The Foreign Secretaries (18): Patrick Gordon Walker

pgwPatrick Gordon-Walker, 1964-65

Labour, under Wilson

If Patrick Gordon-Walker is remembered at all, it is primarily for losing his Smethwick seat in the 1964 general election. In the end, that defeat brought to a shuddering halt to what had been his seamless ride to the top hitherto.

He was the son of an Indian civil servant and spent most of his childhood in the Punjab, before being educated at Wellington College and Christchurch, Oxford. By the mid-‘thirties he was a don, but one whose attentions were increasingly drawn to politics. He spent much of 1930, and some of 1933 in Germany; he became a passionate opponent of appeasement. His fluent German led him to broadcasting for both the BBC and the Americans. His response to entering Belsen is still powerful today. You can read about it here, and watch below.

In 1945, Gordon-Walker entered the Commons. His rise was rapid. By 1946, he was Herbert Morrison’s PPS. The following year, he was a junior minister in the Commonwealth Office. By 1950, he was secretary of state for the Commonwealth and in the cabinet. He would become the party’s leading specialist on the Commonwealth, an institution in which he placed a great deal of what would prove to be misplaced faith.

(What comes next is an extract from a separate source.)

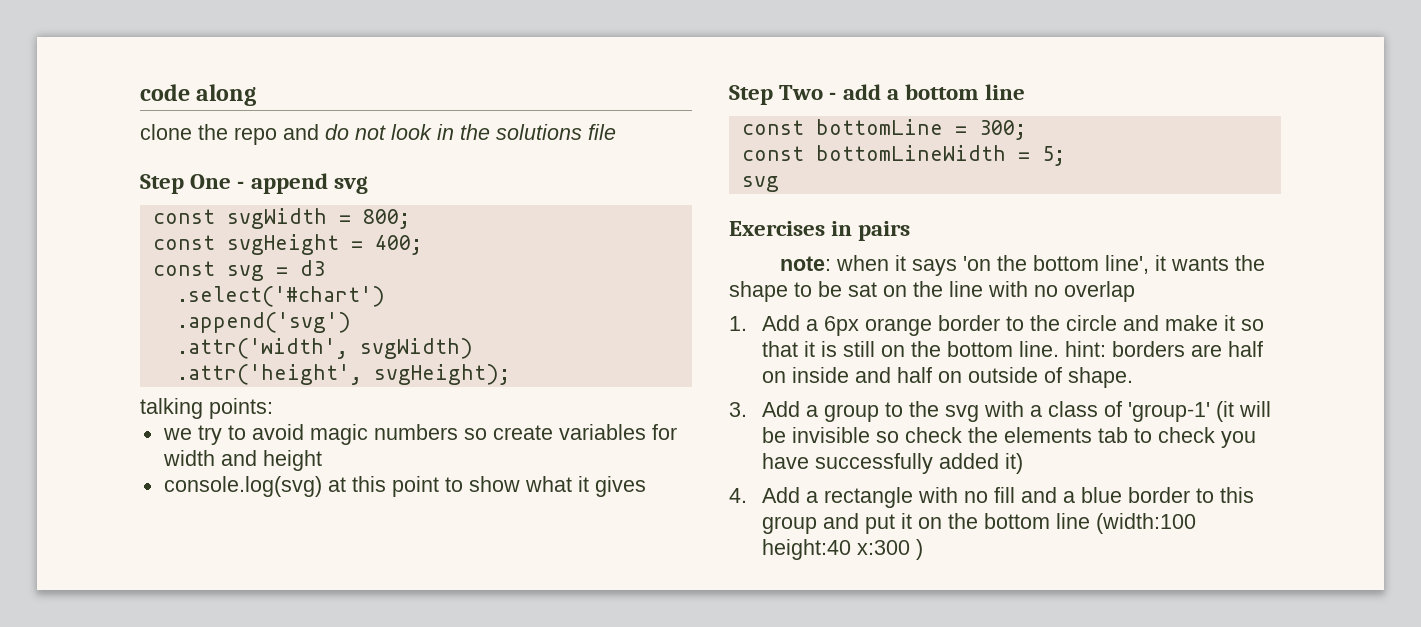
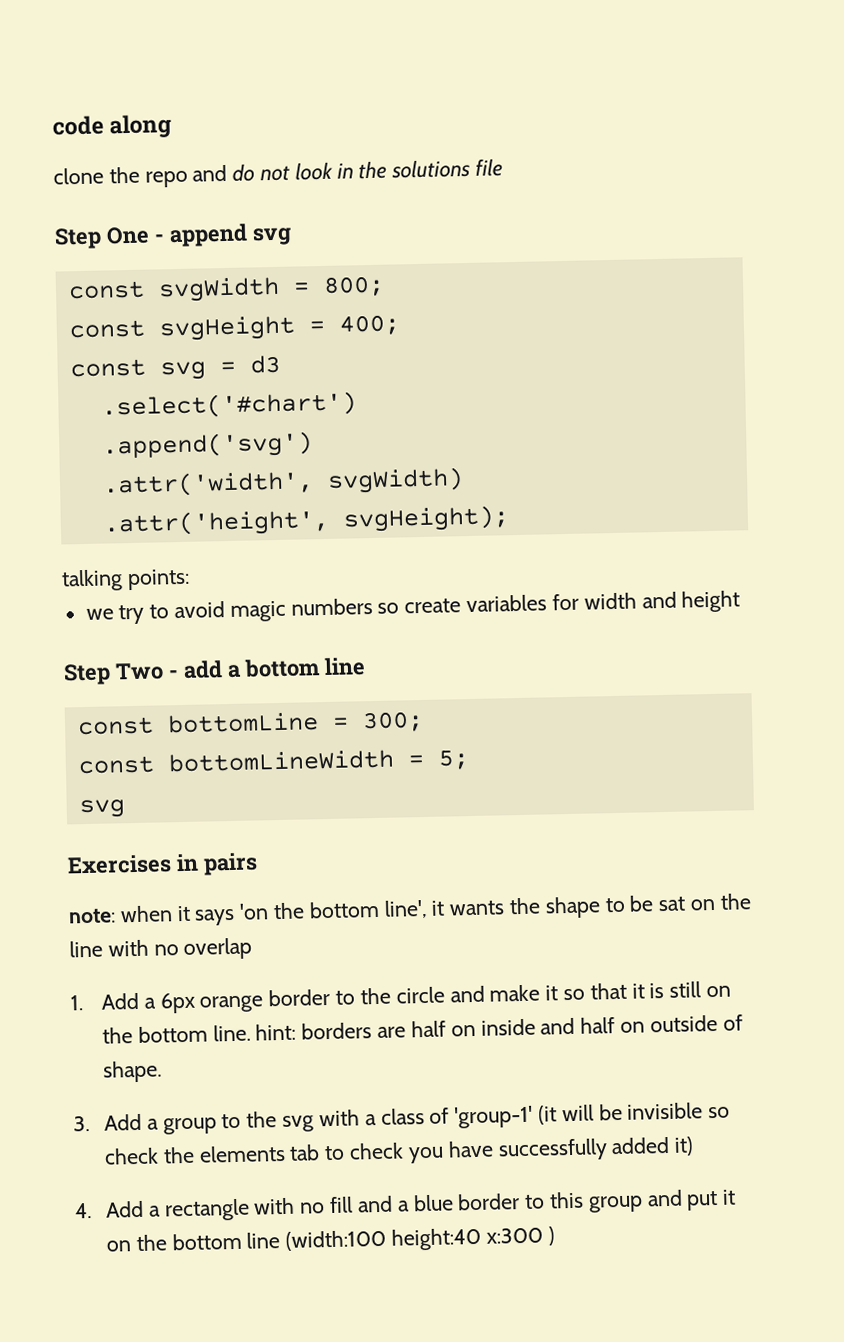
[163,476,646,497] // console.log(svg) at this point to show what it gives -> (741, 601) none

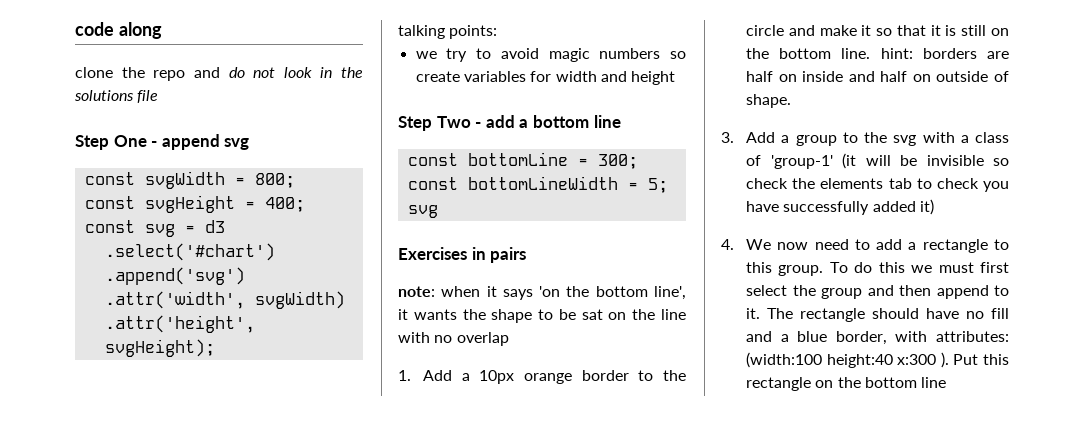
[159,992,196,1014] 6px -> [479,370,515,384] 10px
[105,1197,296,1222] Add a rectangle with -> [746,239,1009,253] [746,262,1009,276] [746,285,1009,299] [746,308,960,322] We now need to add a rectangle to this group. To do this we must first select the group and then append to it. The rectangle should have
[457,1189,737,1213] [106,1226,555,1252] border to this group and put it on the bottom line (width:100 height:40 x:300 ) -> [835,331,1009,345] [746,352,1009,368] [746,377,947,391] border, with attributes: (width:100 height:40 x:300 ). Put this rectangle on the bottom line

Like all of his generation of Labour, the 1951 defeat would mean he was in opposition for the next 13 years. He became a prominent supporter of Gaitskell, and a moderniser, looking to weaken links with the trade unions, ending the commitment to further nationalisation and opposing unilateral nuclear disarmament. When Bevan died in 1960, he was a natural choice for Gaitskell and so became shadow foreign secretary. He was talked of as a possible future leader, but when after Gaitskell’s sudden death, he ran George Brown’s campaign.

His defeat in Smethwick bucked the national trend. Whilst nationally there was a swing to Labour, Smethwick saw a 7% swing to the Conservatives. The West Midlands had seen large-scale ‘new Commonwealth’ immigration, and the Tories played the race card.


Gordon-Walker, with his strong Commonwealth links, had opposed the Commonwealth Immigrants Act, 1962. The same West Midlands that gave us Enoch Powell’s Rivers of Blood speech in 1968 gave us one of the more disgraceful political campaigns in modern history. Apart from the infamous slogan (right), Tory canvassers also spread rumours that Gordon-Walkers daughters had married black men (so-called mixed marriage was deeply controversial at the time), that he had sold his house to blacks and that there would be lepers hospitals opening in the area. Wilson called the result ‘a disgrace to British democracy’, but Labour now knew they would have to contend with white working-class racism. Gordon-Walker’s career was the collateral damage. The story is well told by Tides of History.

For all that, Wilson still intended him for the Foreign Office. A safe seat was found in Leyton, East London. Immigration was not a big issue in the campaign, though the far right taunted him (see below): Denis Healey famously punched the fascist Colin Jordan and, certainly, the East End was hardly immune to the charms of racism. The Tory press enjoyed caricaturing him as the Hampstead liberal forced upon reluctant cockneys. The voters certainly proved resistant, and he lost, and lost the Foreign Office with it.


He won Leyton in 1966, and retuned to cabinet. It was, however, a brief diminuendo and he left office in 1968.